Cicatrizes, cortes, queimaduras… crianças e adolescentes que se mutilam intencionalmente. A automutilação é muitas vezes subestimada. O porquê desta necessidade?
Autolesão ou lesão autoprovocada intencionalmente é qualquer lesão intencional e direta dos tecidos do corpo provocada pela própria pessoa, mas sem que haja intenção de cometer suicídio. A forma mais comum de autolesão é a utilização de um objeto afiado para cortar a pele. No entanto, o termo descreve uma ampla diversidade de comportamentos, incluindo queimaduras, arranhões, bater em ou com partes do corpo, agravar lesões existentes, arrancar cabelos ou ingerir objetos.
Estas lesões praticadas repetidamente não têm a intenção de chamar a atenção, representam antes uma forma de controlar as emoções, ansiedades, raiva, sensação de vazio… uma expressão de grande mal-estar interno, como forma de aliviar fisicamente a dor que é psicológica e emocional.
Em qual fase é mais comum a automutilação?
A grande maioria dos casos de automutilação observa-se na fase da adolescência (etapa de grandes alterações a todos os níveis), pelo que é mais uma razão para os pais estarem muito atentos à expressão emocional dos filhos nesta fase complicada, prevenindo que as intolerantes dores sentimentais e conflitos do cotidiano se silenciem com autoagressões.
“Quando me corto acaba a ansiedade e o drama, então relaxo”. Esta frase é a mais repetida pelos adolescentes entre 12 e 18 anos que praticam o cutting, ou as automutilações.

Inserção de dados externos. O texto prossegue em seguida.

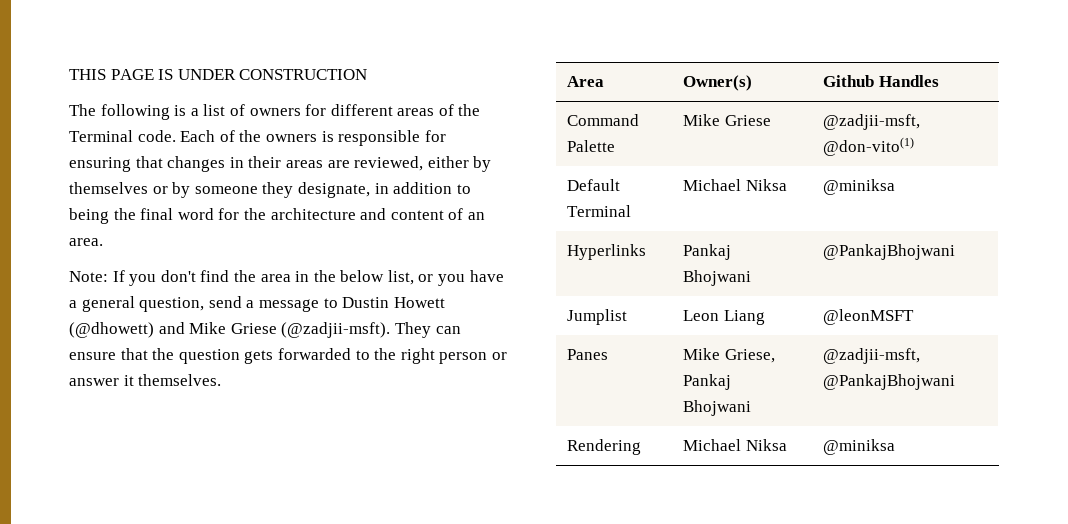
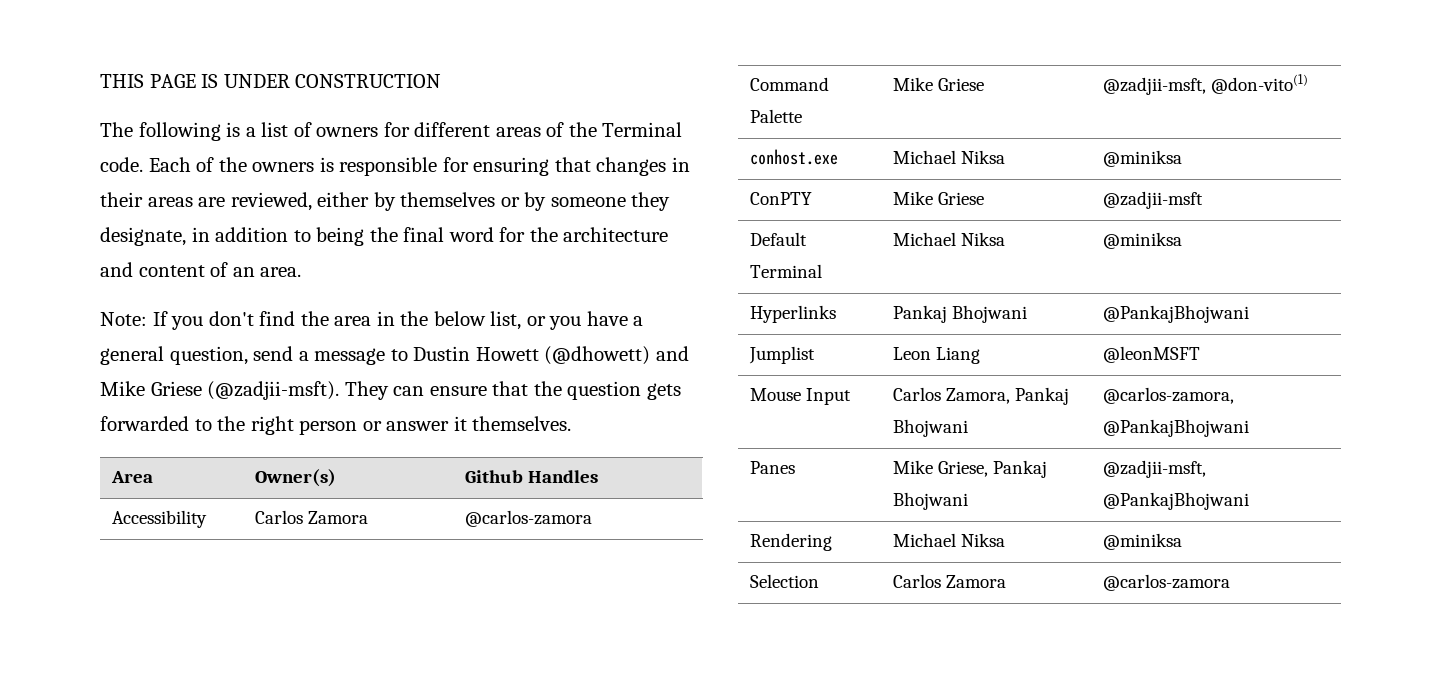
(939, 81) none -> [111,510,207,528] [254,510,368,524] [464,510,592,527] // Accessibility | Carlos Zamora | @carlos-zamora
(915, 146) none -> [749,149,838,165] [892,150,1005,164] [1102,150,1182,167] [749,192,812,205] [892,191,984,205] [1102,191,1203,209] // conhost.exe | Michael Niksa | @miniksa // ConPTY | Mike Griese | @zadjii-msft
(915, 317) none -> [749,388,851,405] [892,387,1069,405] [892,419,968,437] [1102,387,1234,404] [1102,419,1249,437] // Mouse Input | Carlos Zamora, Pankaj Bhojwani | @carlos-zamora, @PankajBhojwani
(896, 447) none -> [749,574,819,588] [892,574,1006,588] [1102,574,1230,591] // Selection | Carlos Zamora | @carlos-zamora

Esta forma de autodestruição é uma adaptação ruim ao estresse ou aos desafios da vida, e é quase a mesma conduta de um viciado que procura consumir para “esquecer”
Na minha prática clínica, já tratei de muitos casos de automutilação e o que se vê é que não conseguem expressar através das palavras a sua dor física ou emocional. A automutilação é uma tentativa de se comunicar, de dizer da dor e do sofrimento apesar da falta de palavras ou da falta de escuta.
Um dos sinais mais peculiares da prática de automutilação é o uso de roupas compridas, mesmo em dias de calor, para esconder as marcas.
É importante, também, ficar atento as mudanças bruscas de humor, hábitos ou horários, pois a alteração de comportamento dos adolescentes pode ser um indicativo de que estão com problemas.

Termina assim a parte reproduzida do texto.